[EXERCISE]: Work out how many lines below contain the word "attribute", then give that number alone.

[INPUT FOR THIS TASK]:
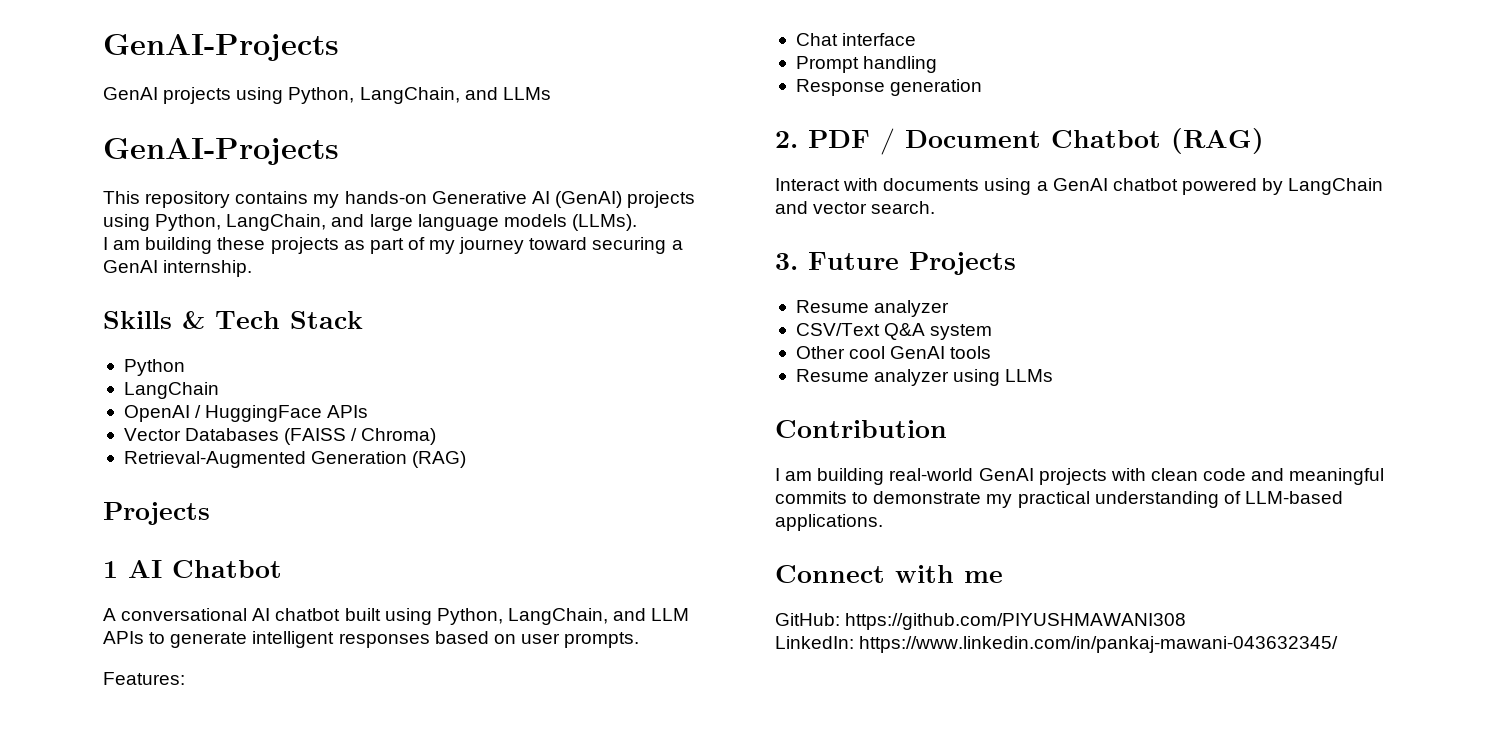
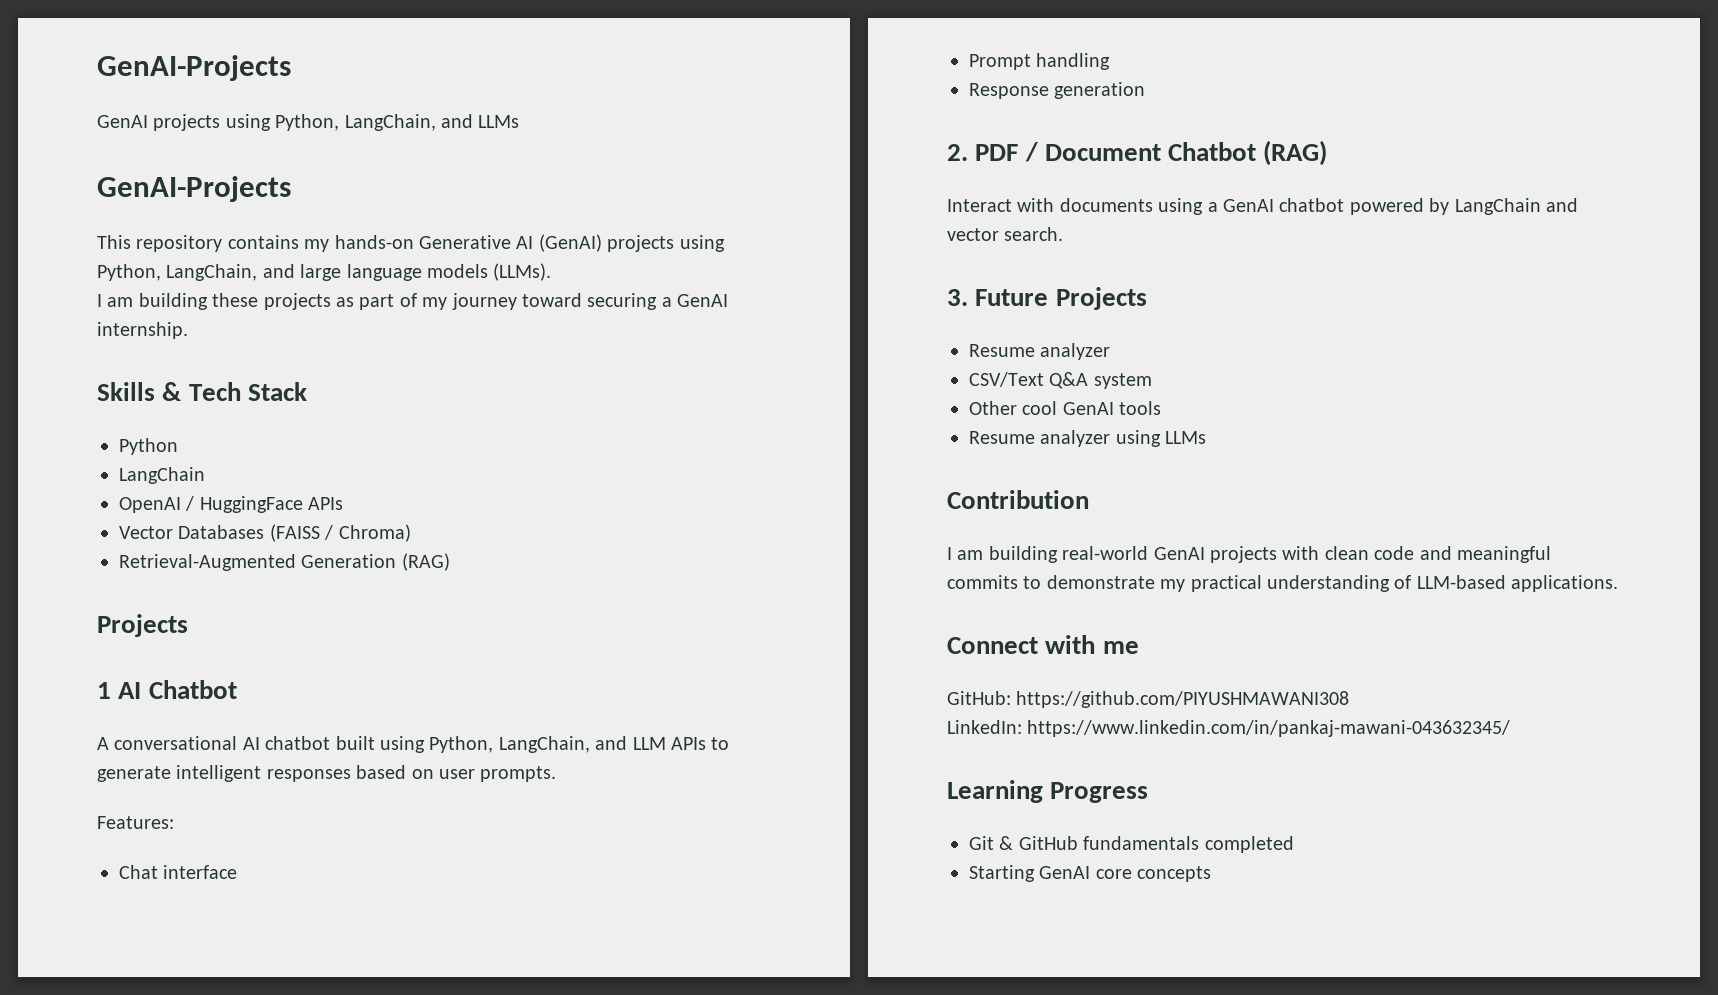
+ Learning Progress
+ Git & GitHub fundamentals completed
+ Starting GenAI core concepts

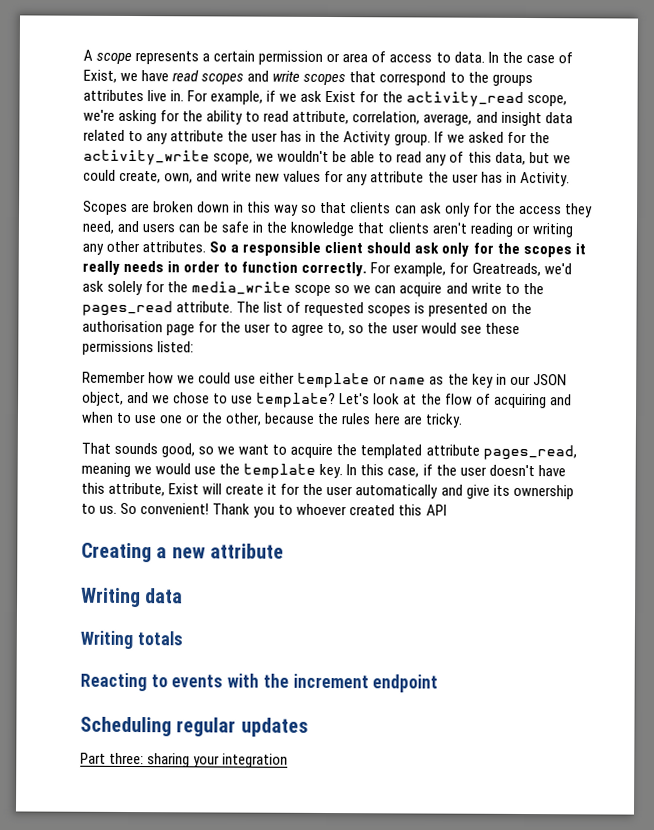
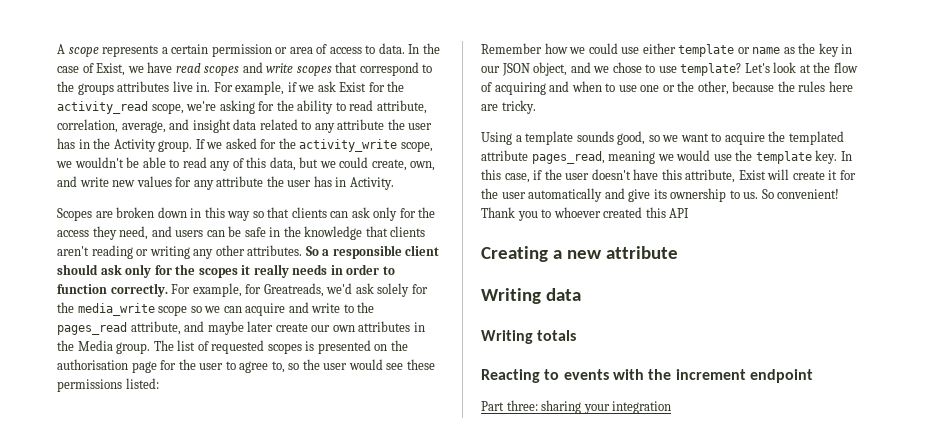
- For example, for Greatreads, we'd ask solely for the media_write scope so we can acquire and write to the pages_read attribute.
+ For example, for Greatreads, we'd ask solely for the media_write scope so we can acquire and write to the pages_read attribute, and maybe later create our own attributes in the Media group.
- That sounds good, so we want to acquire the templated attribute pages_read, meaning we would use the template key.
+ Using a template sounds good, so we want to acquire the templated attribute pages_read, meaning we would use the template key.
- Scheduling regular updates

[THE ANSWER]: 4